I'm not married to the idea. I was a little too rigid in my thinking last time and I know that that can lead to depression when things don't go the way I pictured. So I'm trying to keep an open mind. I'm certainly OK with having my MW and a doula present and helping. But I kind of hope that I won't want them.

kettunainen
12-09-2006, 08:16 PM
She's very UC supportive- all of her babies (including twins!) were UC.
-Angela

That's so awesome! Here in Ontario, twins = automatic transfer of care from midwife to OB and, therefore, NO homebirth of twins/multiples, unless it's a UC (planned or unplanned).

This does not make me a happy camper.

Yes, twins mean higher risk, but higher risk does not equal high risk. Because I may be having twins this time around, I've looked into how increased the stats are with the various and sundry complications that can occur (PTL, placental abruption, etc.) with twins and it's certainly not enough to convince me that going to the hospital would be safer than staying at home.
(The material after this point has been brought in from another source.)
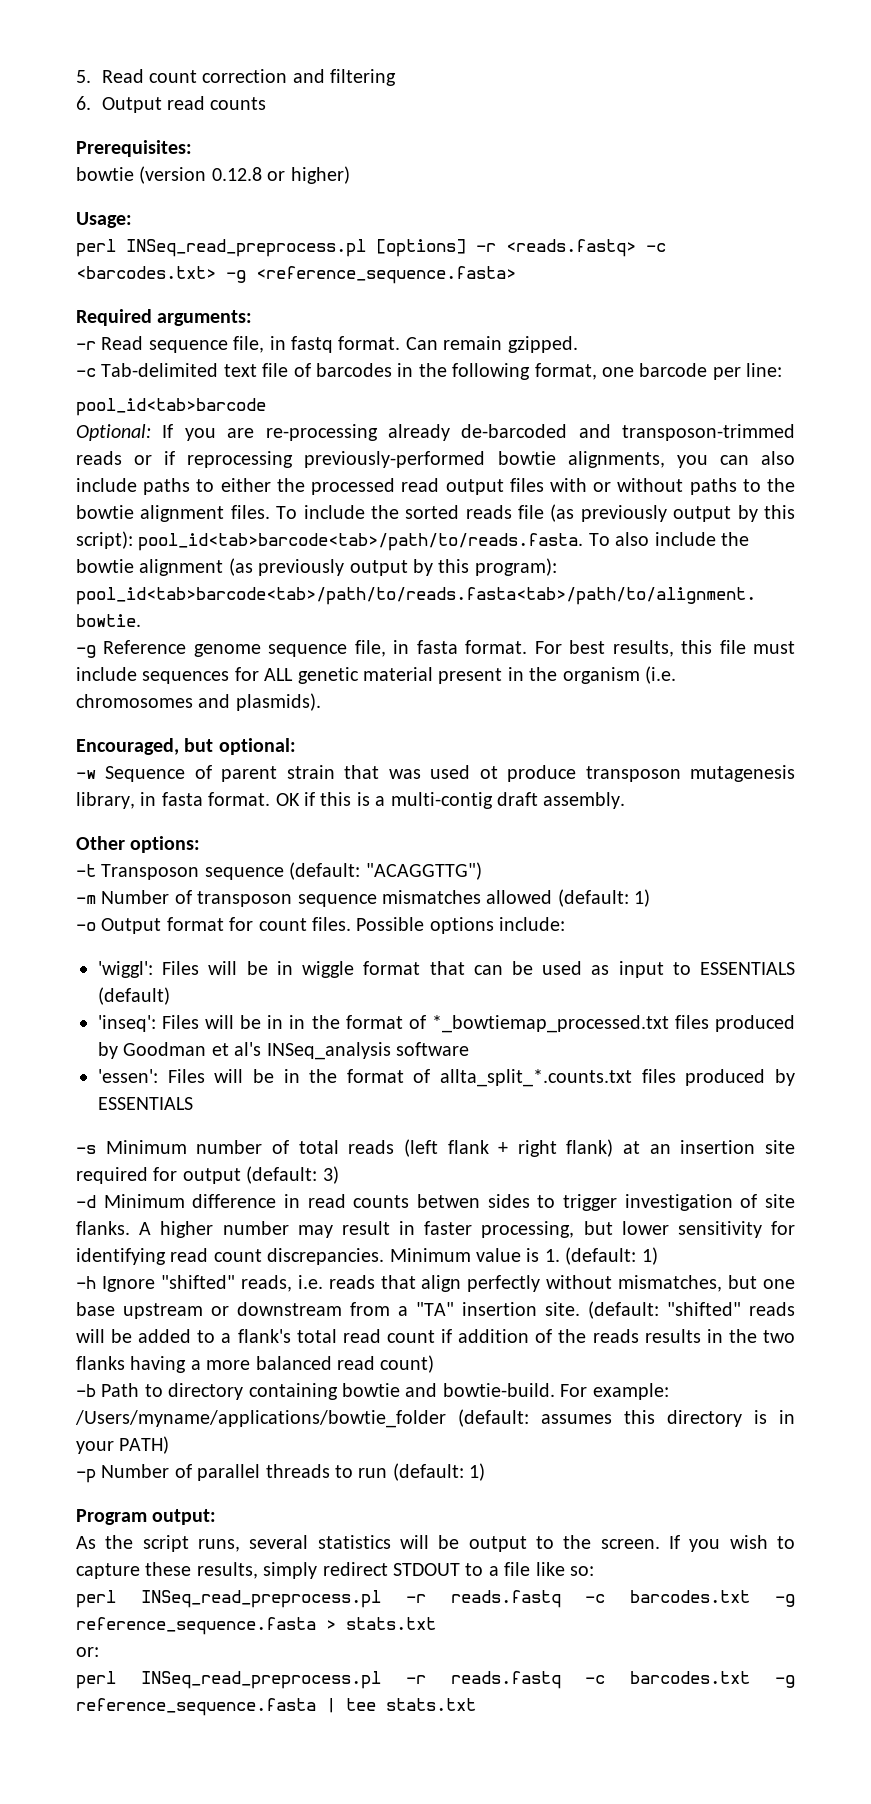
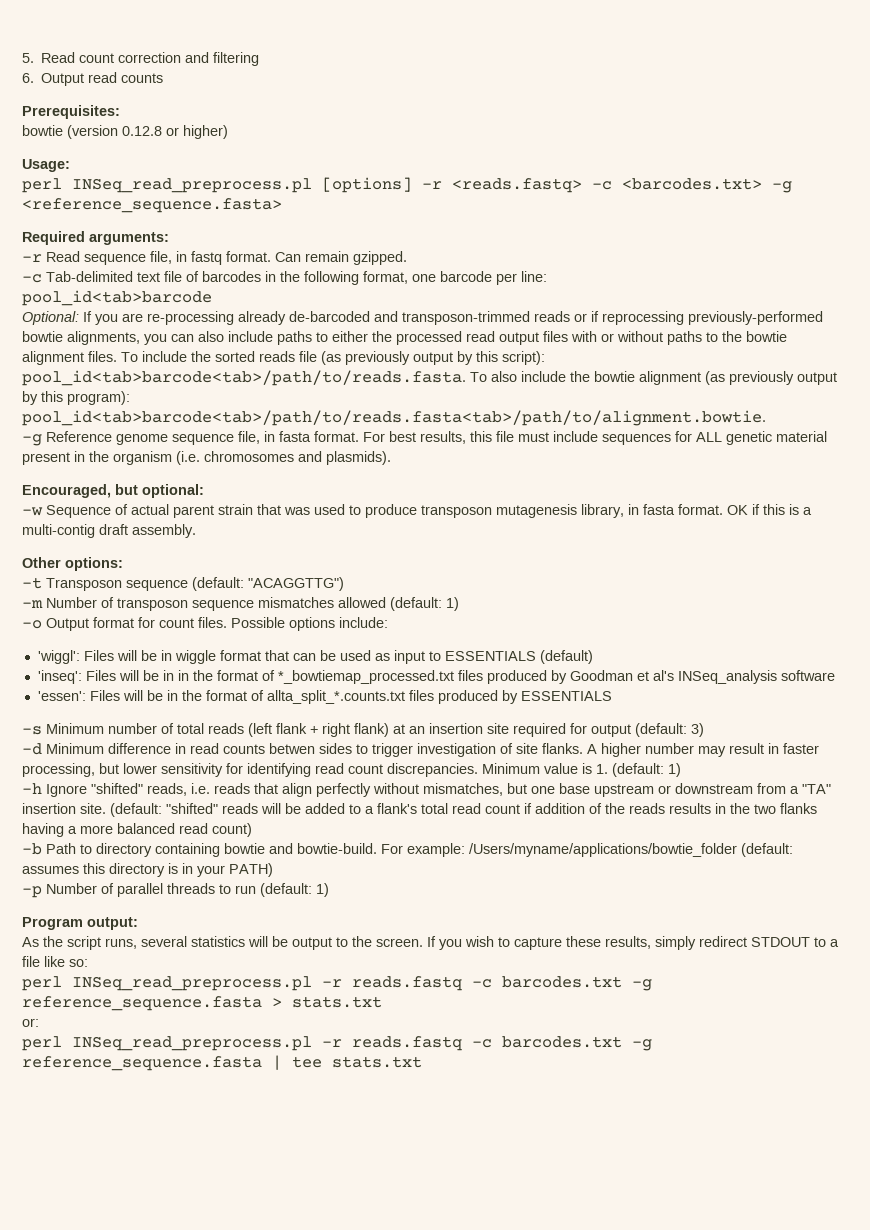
(212, 772) none -> [131,504,169,515] actual
[479,766,498,779] ot -> [349,505,361,515] to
So home is where I shall remain (unless I feel the need to transfer), sans midwife because of our stupid laws.

shell024
12-10-2006, 02:22 PM
Personally, I feel that the higher the risk, the less mama should be disturbed or "messed with". And how exciting that you may be having twins! I secretly want twins. :p

kettunainen
12-10-2006, 05:12 PM
Personally, I feel that the higher the risk, the less mama should be disturbed or "messed with". And how exciting that you may be having twins! I secretly want twins. :p

I feel the exact same way. Leave'em alone and they'll be much better off. Mess with'em and it's so much worse!

Yeah, I've been wondering when I'll be able to tell for certain without getting a U/S. I know many different ways HOW... I'm just kinda impatient right now, since most of the clues won't be apparent for another several weeks.

Lukas's Mama
12-13-2006, 05:50 PM
my plans are to be at home with our midwife who delivered Lukas. She is fantastic and I'd want her to be with me even if she wasn't attending me as a midwife. I just really like her that much. I'd love for Lukas to be present but we'll see what he's game for.